The last test case of s = "MCMXCIV" is not working. the output is 3099 instead of 1994. I have added all the roman numerals to integers and can't figure out where the issue is. The first two cases were properly executed to give expected output.
// code start
int romanToInt(char *s) {
int sum = 0;
if (*s == NULL) {
return NULL;
}
for (int i = 0; i < strlen(s); i++) {
if (s[i] == 'M') {
sum = sum + 1000;
}
if (s[i] == 'D') {
sum = sum + 500;
}
if (s[i] == 'C') {
sum = sum + 100;
}
if (s[i] == 'L') {
sum = sum + 50;
}
if (s[i] == 'X') {
sum = sum + 10;
}
if (s[i] == 'V') {
sum = sum + 5;
}
if (s[i] == 'I') {
sum = sum + 1;
}
if (i > 0) {
if (s[i] == 'V' && s[i - 1] == 'I') {
sum = sum + 3;
}
if (s[i] == 'X' && s[i - 1] == 'I') {
sum = sum + 8;
}
if (s[i] == 'L' && s[i - 1] == 'X') {
sum = sum + 30;
}
if (s[i] == 'C' && s[i - 1] == 'X') {
sum = sum + 80;
}
if (s[i] == 'D' && s[i - 1] == 'C') {
sum = sum + 300;
}
if (s[i] == 'M' && s[i - 1] == 'C') {
sum = sum + 800;
}
}
//sum represents the converted integer
}
return sum;
}//code end
There are multiple problems:
comparing *s to NULL is incorrect: NULL is a macro representing a null pointer, *s is not a pointer, it is a character, which you can compare to '\0' or 0 instead. Your code compiles by chance if NULL is defined as 0 or 0L but would not for the alternative classic definition ((void *)0).

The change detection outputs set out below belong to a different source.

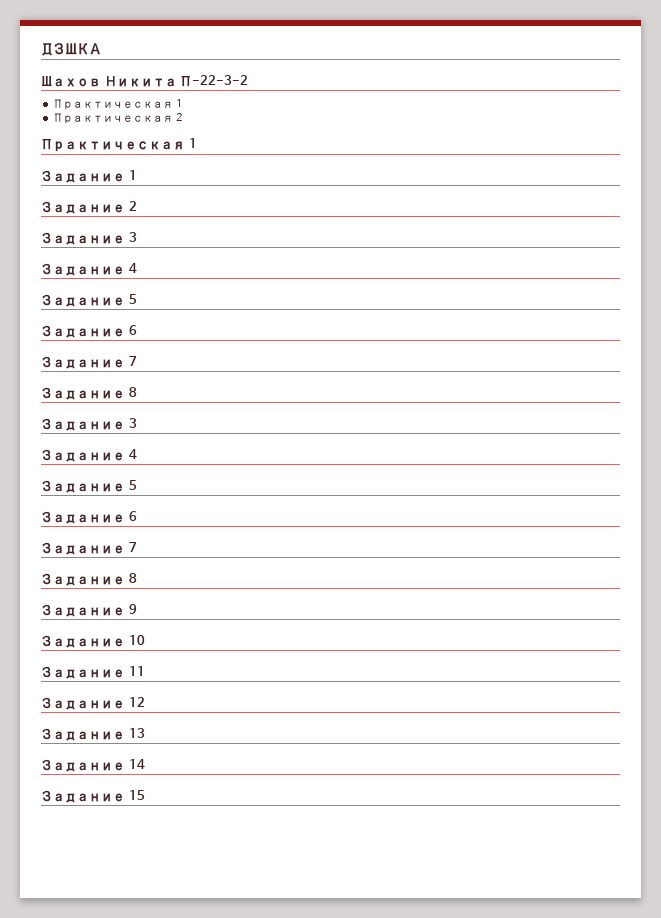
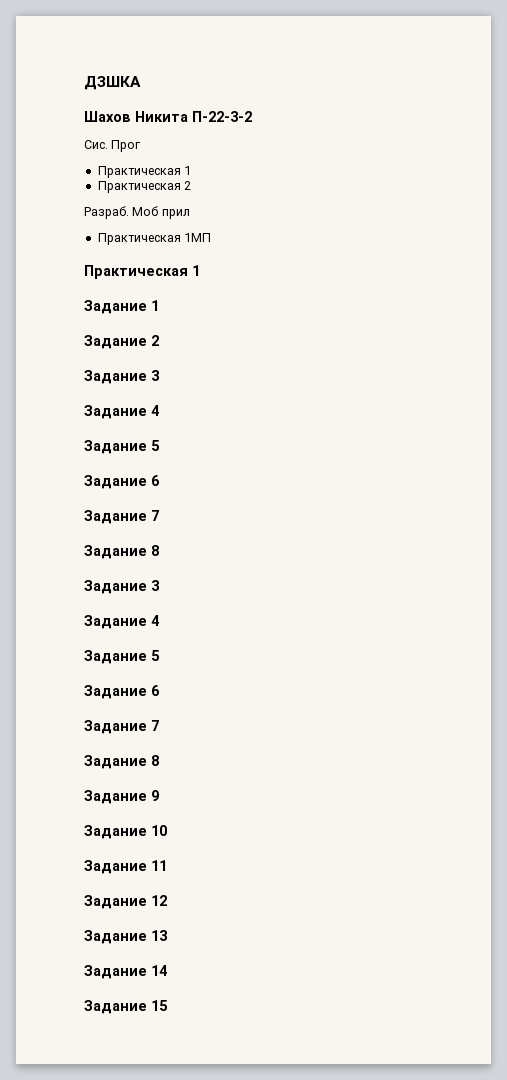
+ Сис. Прог
+ Разраб. Моб прил
+ Практическая 1МП

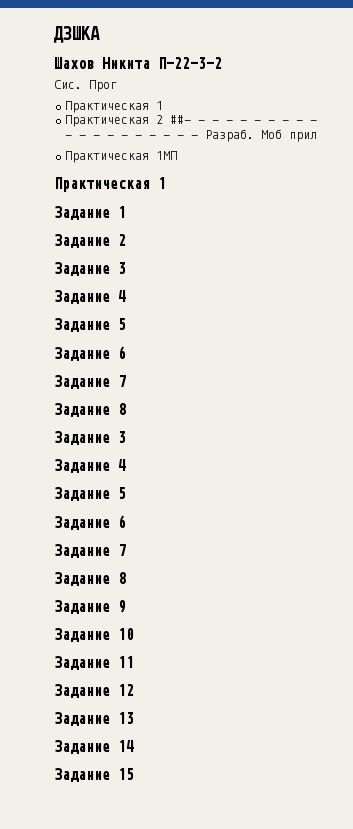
- Практическая 2
- Разраб.
+ Практическая 2 ##- - - - - - - - - - - - - - - - - - - - Разраб.

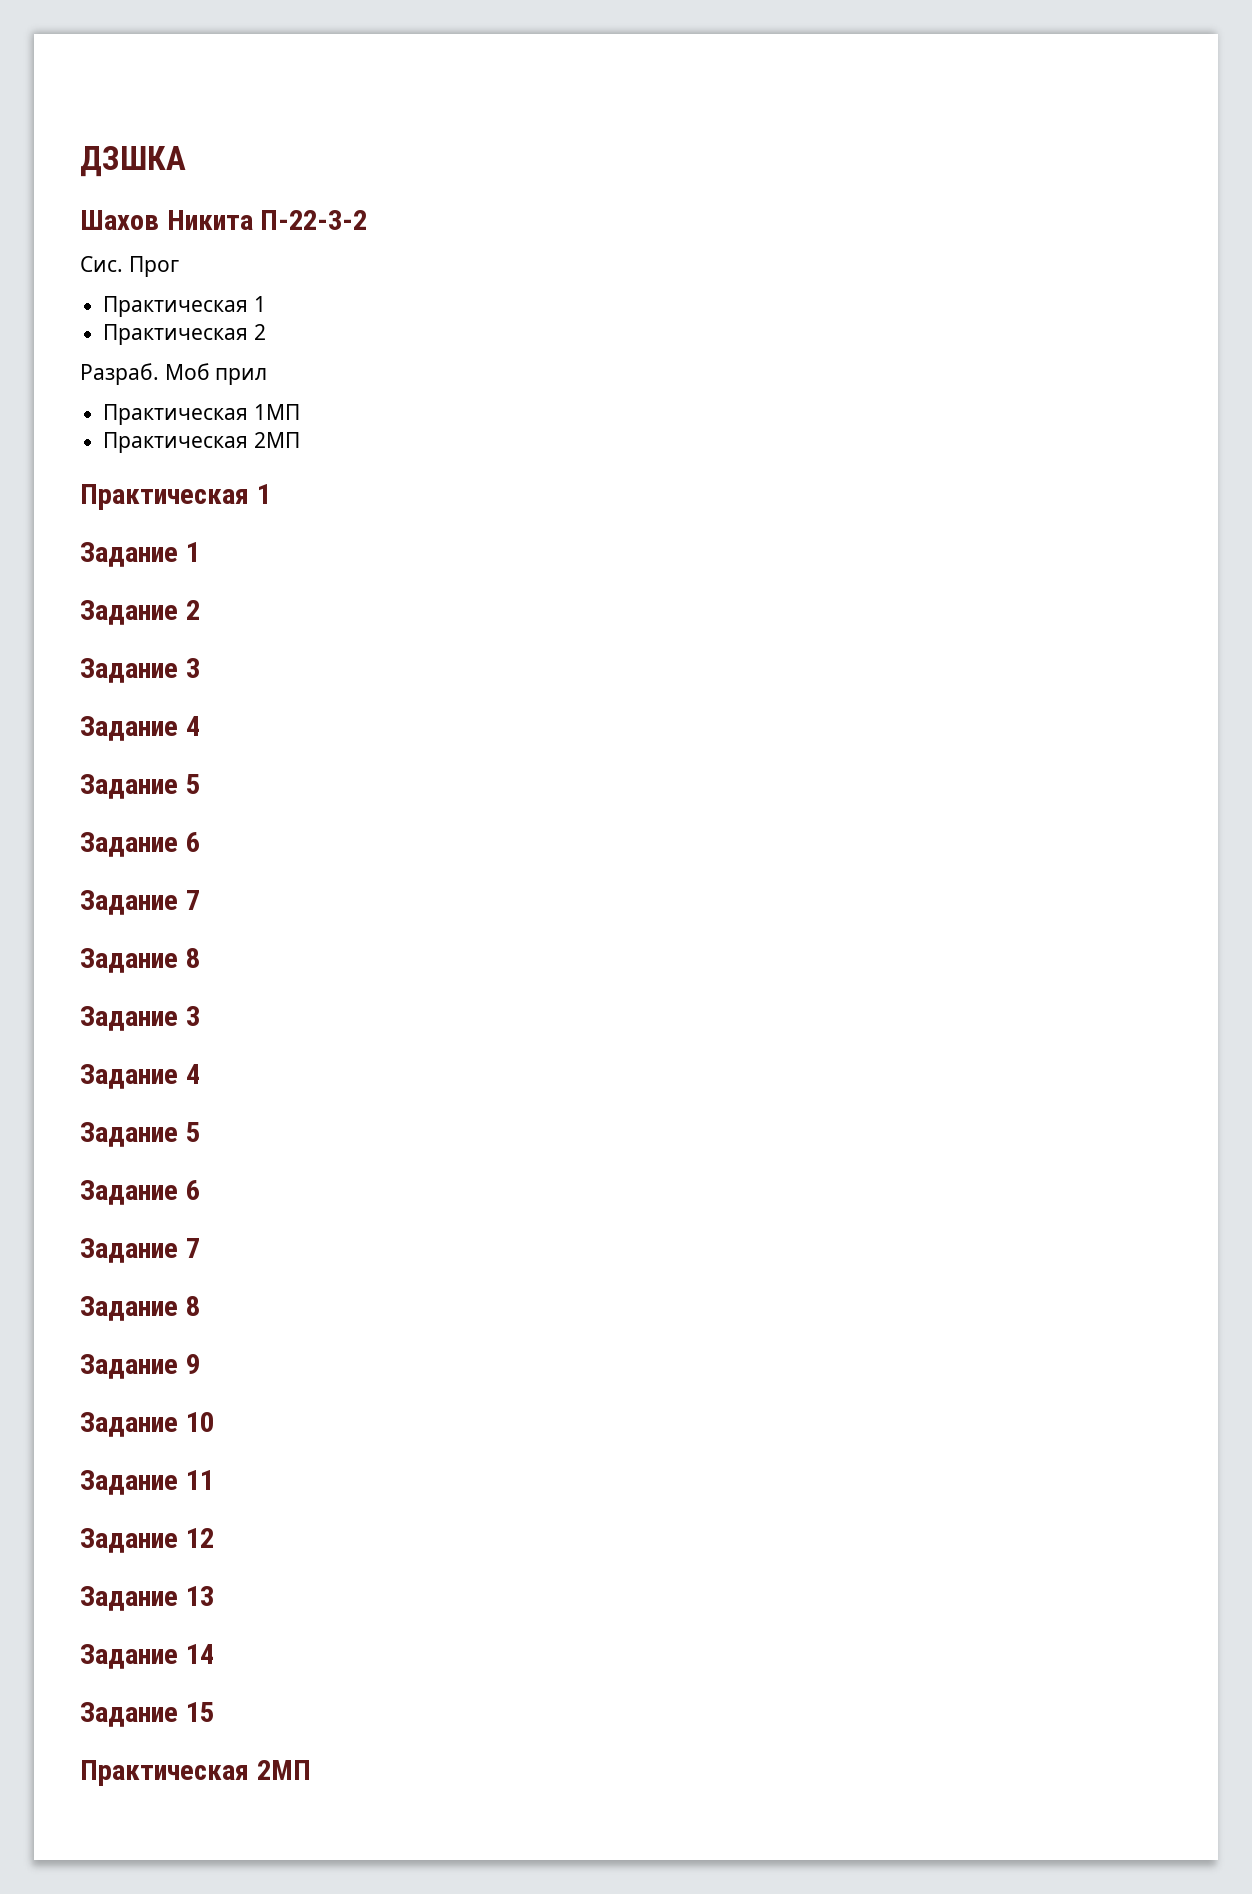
- Практическая 2 ##- - - - - - - - - - - - - - - - - - - - Разраб.
+ Практическая 2
+ Разраб.
  Практическая 1МП
+ Практическая 2МП
  Задание 15
+ Практическая 2МП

this initial test is useless anyway as the for loop will stop immediately for an empty string.
the test i < strlen(s) may recompute the string length at each iteration, which is inefficient. You could just test if s[i] != '\0'.
the rule for roman numerals is simple: if a letter value is less than that of the next letter, its value is subtracted from the value of the next one.
Here is a modified version:
int romanDigit(char c) {
switch (c) {
case 'I': return 1;
case 'V': return 5;
case 'X': return 10;
case 'L': return 50;
case 'C': return 100;
case 'D': return 500;
case 'M': return 1000;
default: return 0;
}
}
int romanToInt(const char *s) {
int sum = 0;
while (*s) {
int digit = romanDigit(*s++);
int next = romanDigit(*s);
if (digit && digit < next) {
sum += next - digit;
s++;
} else {
sum += digit;
}
}
return sum;
}
This simplistic implementation works for MCMXCIV (1994) but does not detect invalid numbers such as MXMIV, MVMI, XMMIV... which will be all produce 1994 as well. The classic representations only use I, X and C in front of the next 2 letters, but many variations have been found throughout the long history of Roman Numerals.
Roman numerals embody one of the most durable human inventions of all time: counting. The shape of the letters I, V and X look amazingly similar to Tally marks found on prehistoric artifacts. It gives me the chills to see in the most scientifically advanced publications the very shapes used by stone age cavemen to count.